Share your dilemmas and get honest opinions from other Mumsnetters.

To tell exH he can’t wfh in my house while daughter is at school

185 replies

ZebraPyjamas · 14/05/2025 08:30

I’ll try to keep this short - some background; exH and I are civil but he is not a good person, he lives with his parents and has never had the children overnight. I had to work to enforce firm boundaries after we split.

Recently our daughter was in hospital so he stayed in my house to look after the other children. I work part time so once she was home he came and wfh in my house the days I worked. Now she’s on phased return to school requiring a drop off in the morning, one visit for medical reasons 2 hours later and collecting 2.5 ish hours later.

He lives about 20 minutes from the school, my house is less than 10 minutes. He has spoken about his flexibility with work, when he signed on to work at 715 he’s been signed off by 3pm, with a lunch break of at least 30
minutes and coffee breaks etc in between. There will be no other children at home. He’s assuming he can use my house as a base during those in between hours so he would be there alone. This came up when I went through the schedule with him last night - he didn’t ask me if he could, but when I said you’ll have plenty of time to go home in between he said something along the lines of “hmmm your place is much closer, I’ll see”

I HATE him being in my space, I actually sage the place after he’s gone. Up to this he had never set foot in this house.

AIBU to say he can’t use my house?

OP posts:
lechatnoir · 14/05/2025 09:06

Why is he even coming into your house? If they are old enough to have keys/get the bus then surely they can be on their own for the short period between you leaving and him collecting. Then he collects DC, takes them to school, finds a nearby coffee shop/library whatever until pickup, returns DD then repeat for later pick up, drops then off home and then leave. If it's too long to leave them, then he takes them back to his or they go into town. I really would be doing everything in my power to prevent access to the home this is not helping your boundaries.

For the sake of 5 days, can you wfh or take any parental leave? Ask a friend to help, parents? Remove his key, get a key safe and explain to the DC that this is no longer dad's home so no longer appropriate for him to be using a key. Send your message and make sure it's absolutely clear he is not to come in.
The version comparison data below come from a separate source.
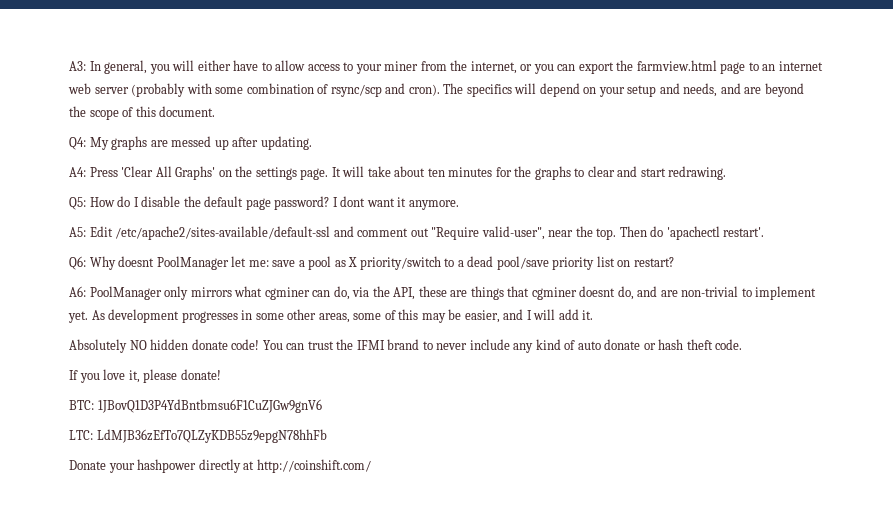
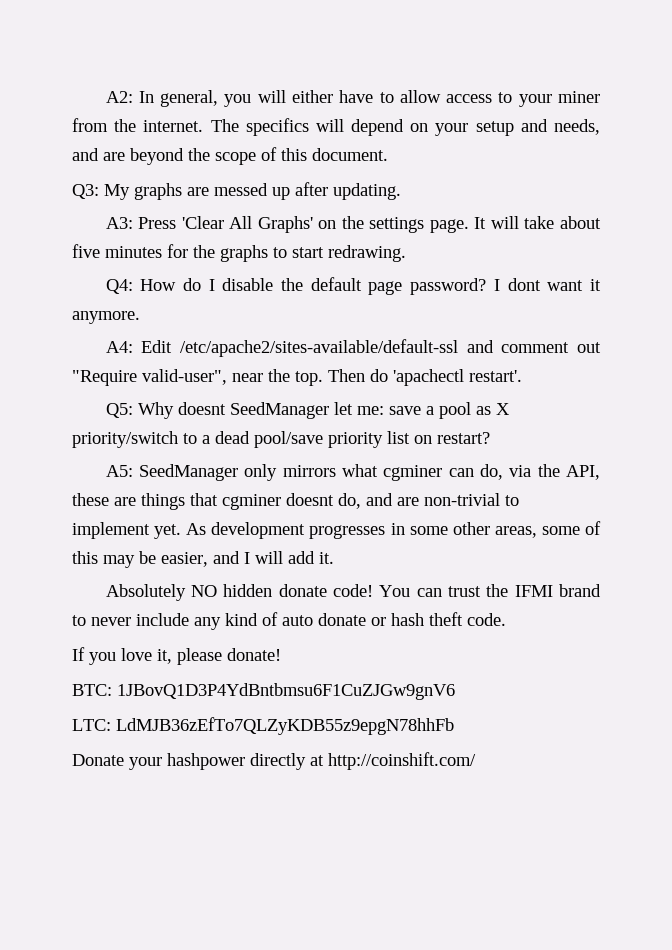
[69,61,86,71] A3: -> [105,91,133,103] A2:
[470,60,823,74] [68,83,440,97] internet, or you can export the farmview.html page to an internet web server (probably with some combination of rsync/scp and cron). -> [143,120,204,132] internet.
[69,137,86,150] Q4: -> [72,184,99,199] Q3:
[69,167,86,177] A4: -> [105,217,133,229] A3:
[427,168,445,177] ten -> [72,244,100,258] five
[587,166,638,177] clear and -> (287, 252) none
[69,197,86,210] Q5: -> [105,279,133,294] Q4:
[69,227,86,237] A5: -> [105,341,133,353] A4:
[69,256,86,270] Q6: -> [105,403,133,418] Q5:
[156,256,229,270] PoolManager -> [229,402,329,419] SeedManager
[69,286,162,300] A6: PoolManager -> [105,464,238,481] A5: SeedManager

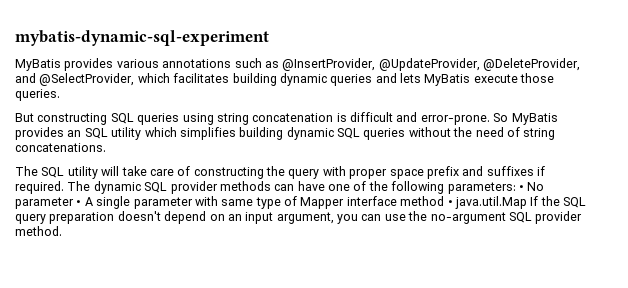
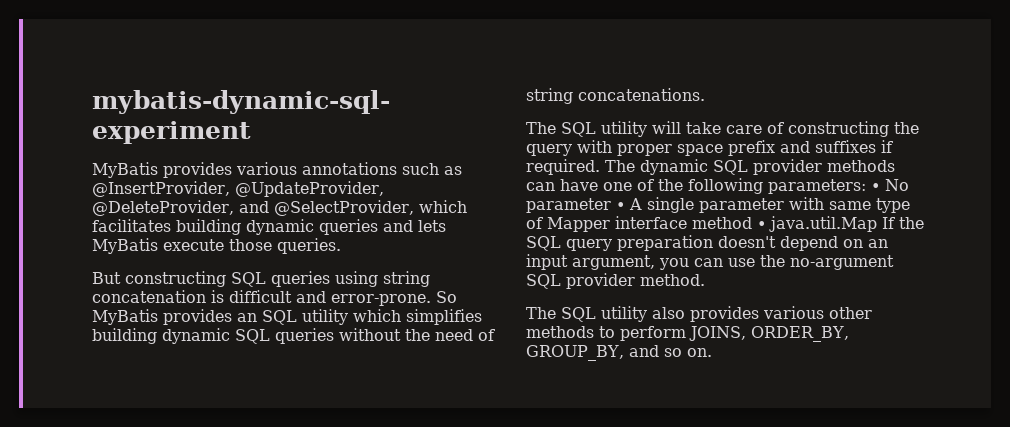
(62, 231) none -> [526,306,872,322] [526,326,849,342] [526,345,712,361] // The SQL utility also provides various other methods to perform JOINS, ORDER_BY, GROUP_BY, and so on.

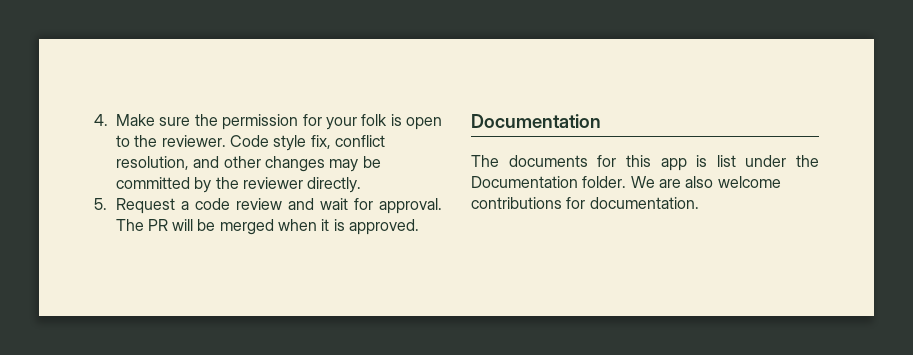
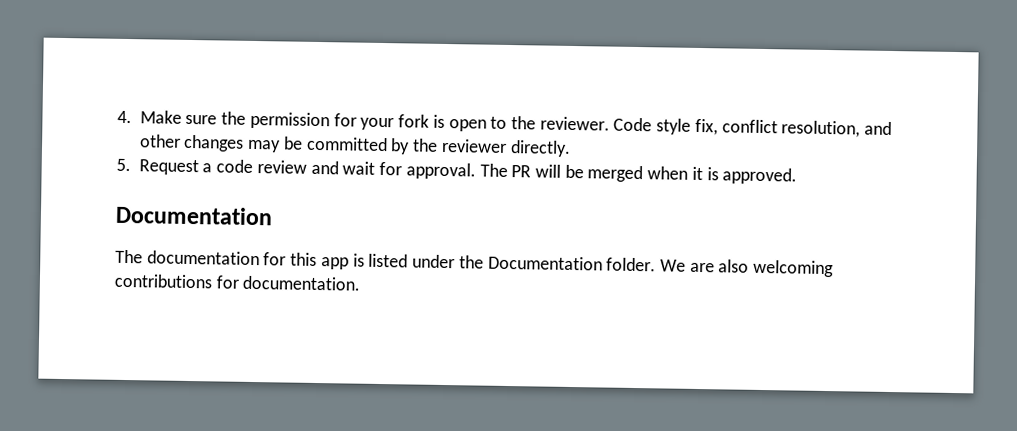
[361,114,388,126] folk -> [398,114,430,128] fork
[508,155,588,167] documents -> [146,250,260,266] documentation
[716,155,736,167] list -> [368,253,409,268] listed
[717,176,781,188] welcome -> [753,259,835,278] welcoming

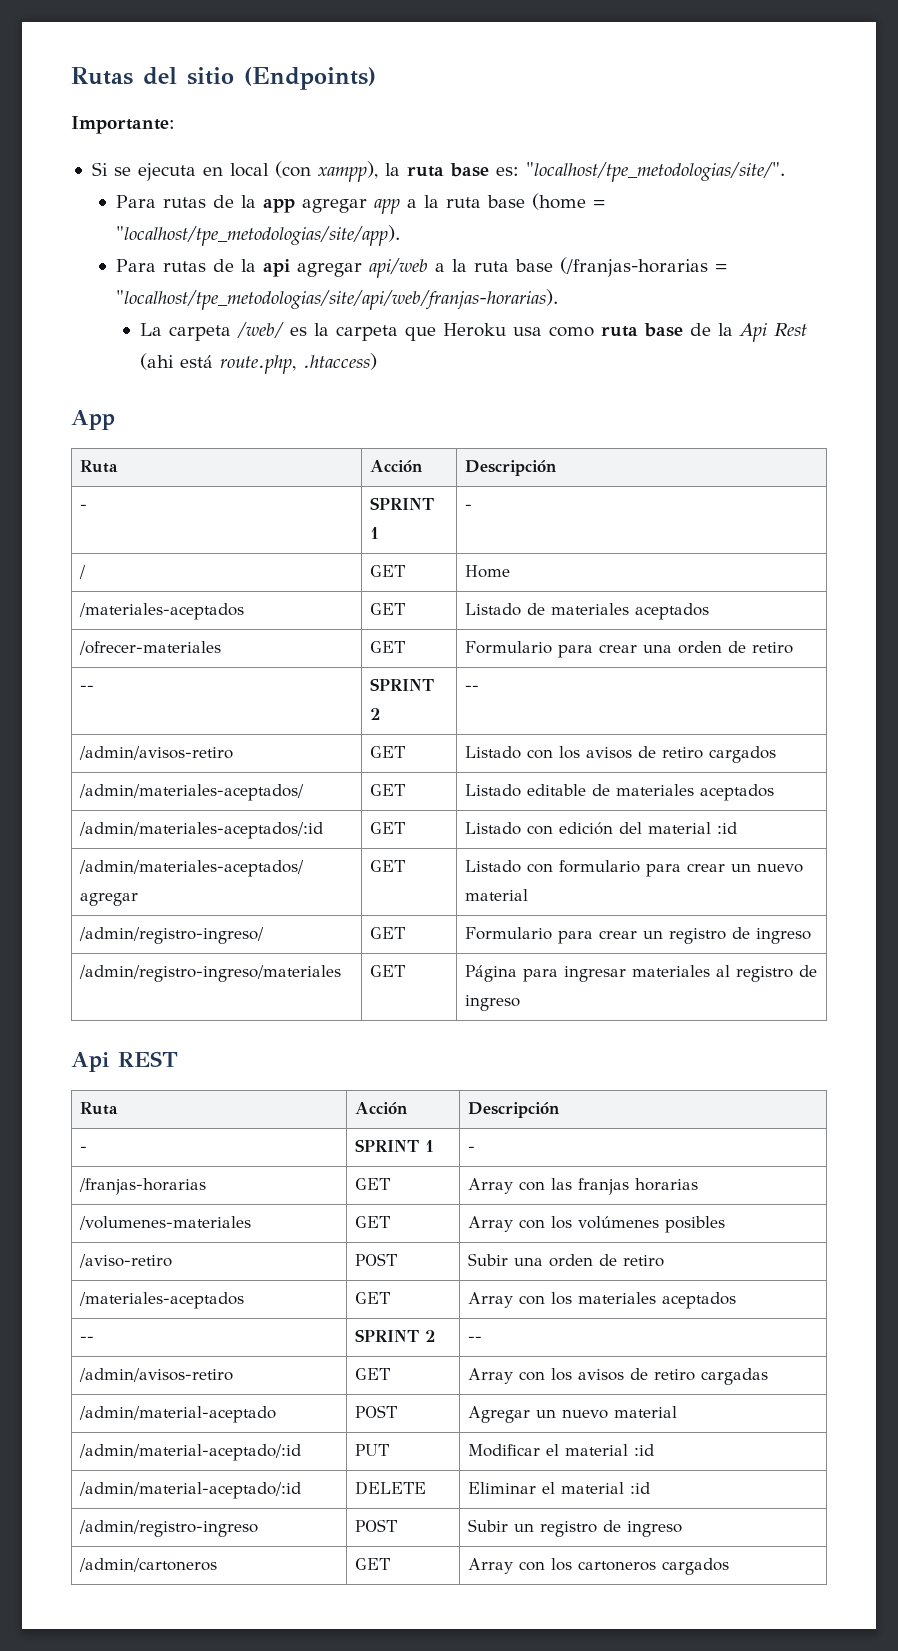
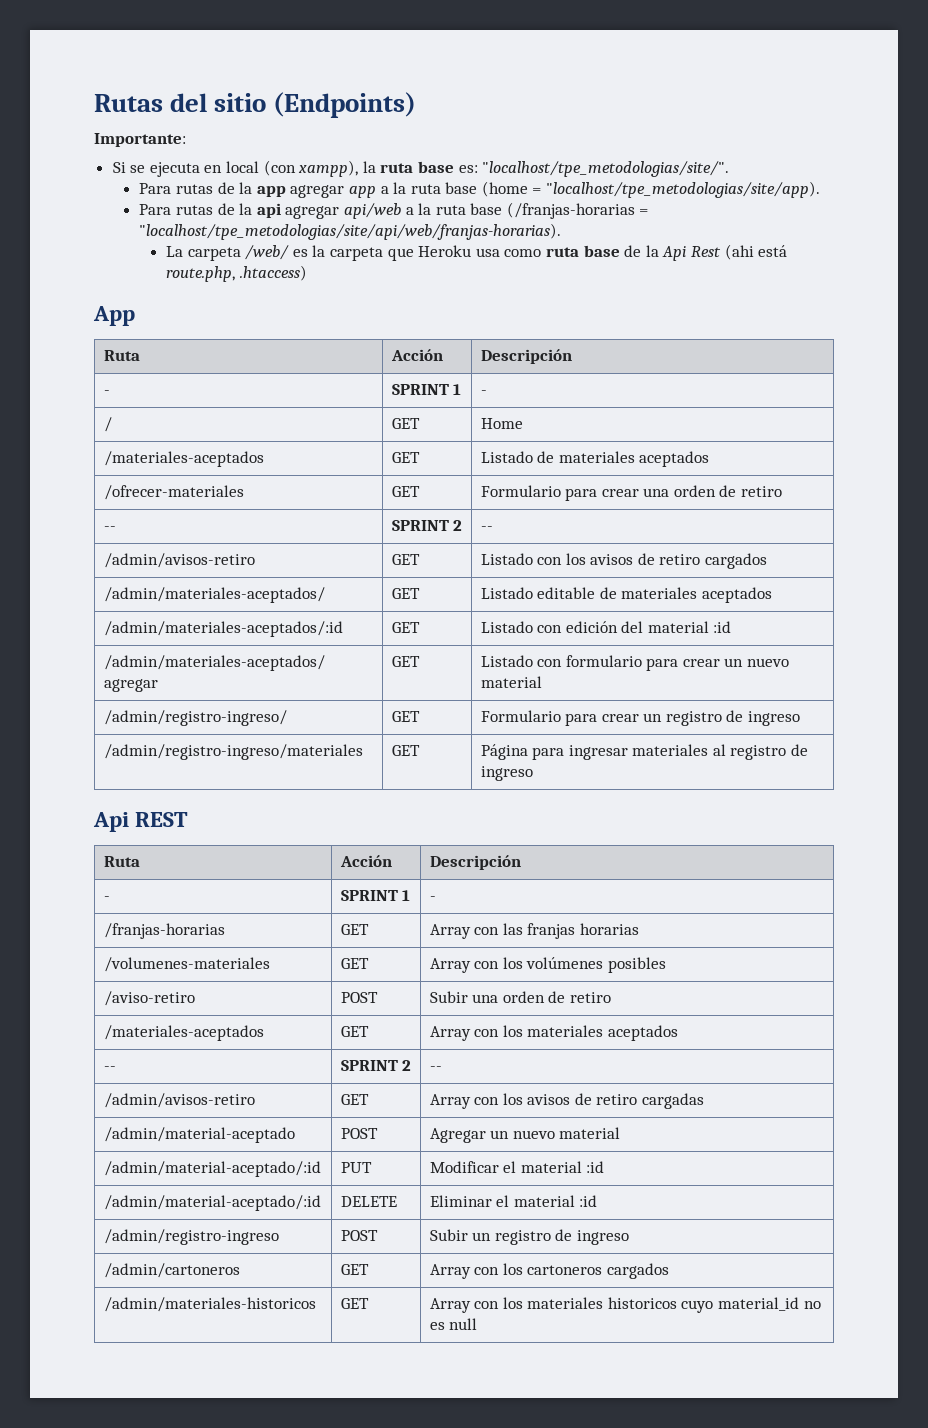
(729, 1566) none -> [103,1297,316,1312] [340,1298,369,1309] [429,1297,821,1313] [429,1318,478,1330] // /admin/materiales-historicos | GET | Array con los materiales historicos cuyo material_id no es null

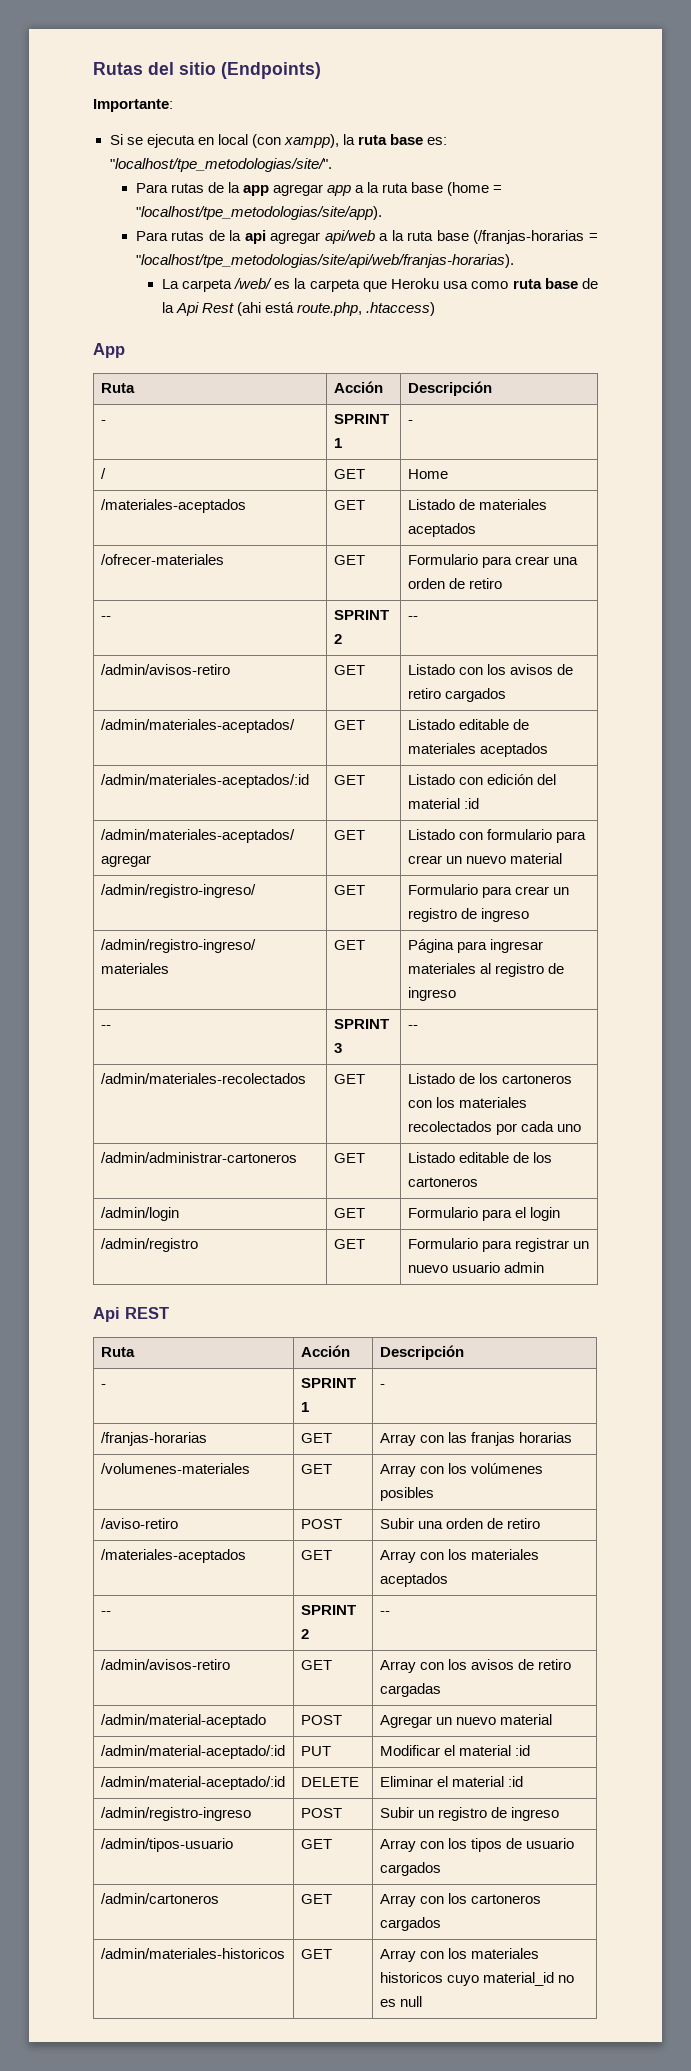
(533, 773) none -> [100,1025,111,1029] [333,1019,389,1029] [333,1043,342,1053] [407,1025,418,1029] [100,1073,306,1084] [333,1074,365,1084] [407,1073,573,1084] [407,1097,527,1108] [407,1121,582,1135] [100,1152,297,1163] [333,1153,365,1163] [407,1152,553,1163] [407,1177,478,1187] [100,1207,179,1221] [333,1208,365,1218] [407,1207,561,1221] [100,1238,198,1252] [333,1239,365,1249] [407,1238,590,1252] [407,1262,544,1273] // -- | SPRINT 3 | -- // /admin/materiales-recolectados | GET | Listado de los cartoneros con los materiales recolectados por cada uno // /admin/administrar-cartoneros | GET | Listado editable de los cartoneros // /admin/login | GET | Formulario para el login // /admin/registro | GET | Formulario para registrar un nuevo usuario admin
(629, 1237) none -> [100,1838,233,1852] [300,1839,332,1849] [379,1838,575,1852] [379,1862,441,1876] // /admin/tipos-usuario | GET | Array con los tipos de usuario cargados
ZebraPyjamas · 14/05/2025 09:06

rainbowstardrops · 14/05/2025 09:01

As your daughter has been in hospital and obviously has medical needs right now, couldn’t you speak to your employer and try to take some leave because it really doesn’t sound as if you want your ex to be doing what he’s doing? You’ve said yourself that there’s only two weeks left of the school term.

I could but it would be unpaid leave which I can’t afford.

OP posts:
ZebraPyjamas · 14/05/2025 09:07

mrsm43s · 14/05/2025 09:05

Oh yes, I don't exactly think he's a prince among men.

But, like it or not, your set up is such that he could choose not to help you. And if he did choose not to help you it would cause you a lot of problems.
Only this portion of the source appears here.